**Exercise details**
Only the lines from the line containing "discount: 10% = 25.70 -> 10% = 27.51" to the end of the entries should be repeated, exactly as they appear.

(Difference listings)
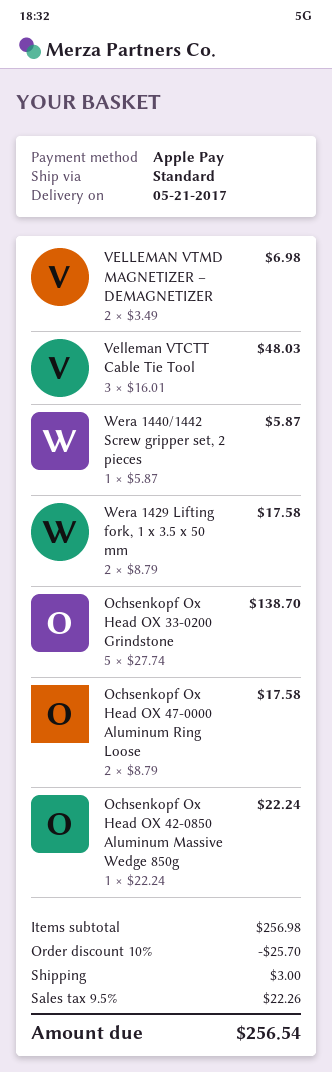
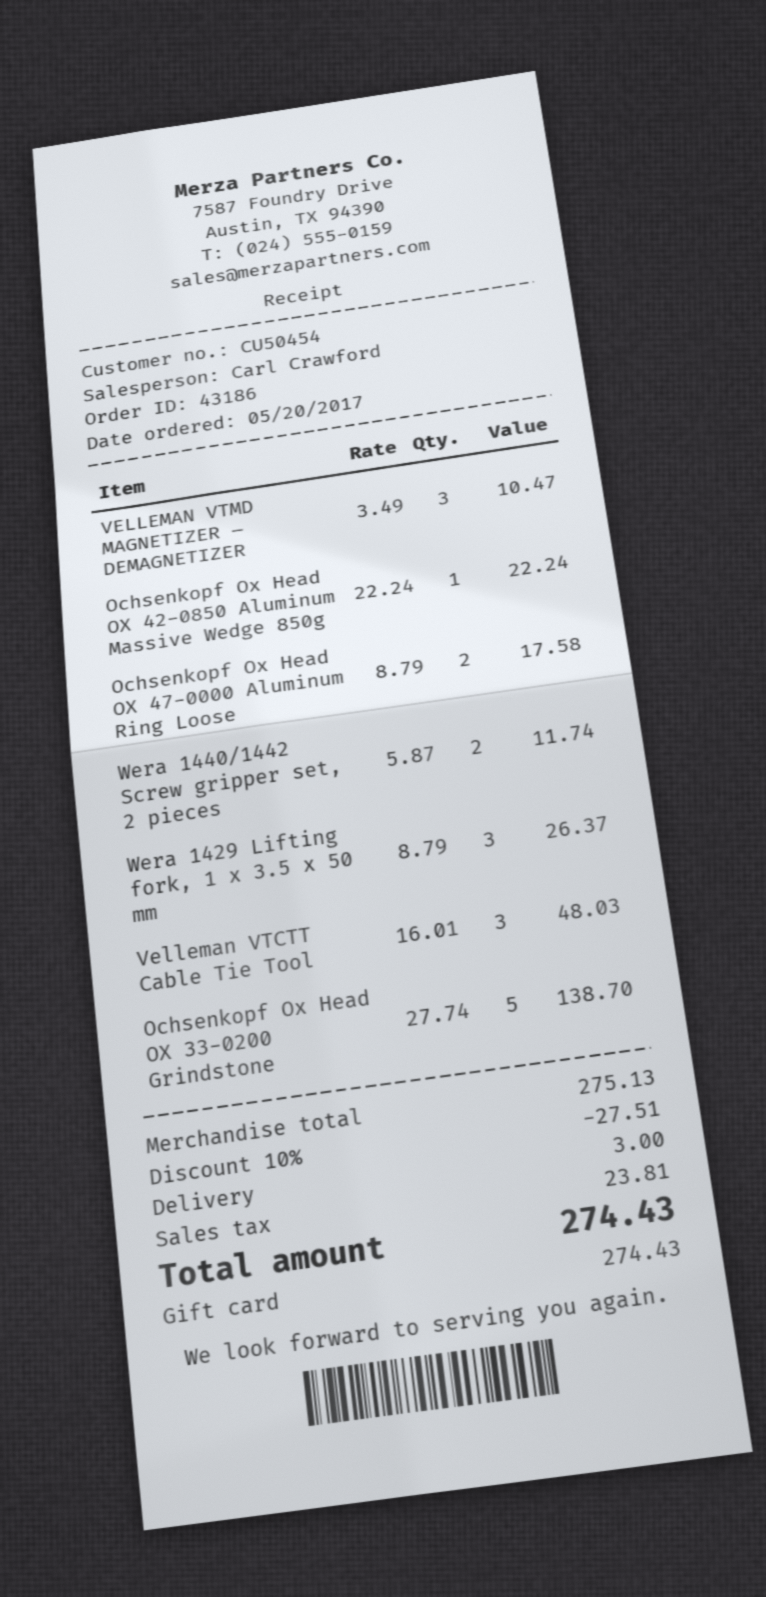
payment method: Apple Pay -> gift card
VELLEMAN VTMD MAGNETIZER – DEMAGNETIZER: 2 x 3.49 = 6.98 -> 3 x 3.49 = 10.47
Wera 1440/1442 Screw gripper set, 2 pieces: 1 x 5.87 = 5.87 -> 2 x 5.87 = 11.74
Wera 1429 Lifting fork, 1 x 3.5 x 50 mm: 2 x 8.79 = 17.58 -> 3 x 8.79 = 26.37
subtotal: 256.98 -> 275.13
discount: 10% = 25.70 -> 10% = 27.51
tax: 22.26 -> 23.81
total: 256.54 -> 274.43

**Result of this task**
discount: 10% = 25.70 -> 10% = 27.51
tax: 22.26 -> 23.81
total: 256.54 -> 274.43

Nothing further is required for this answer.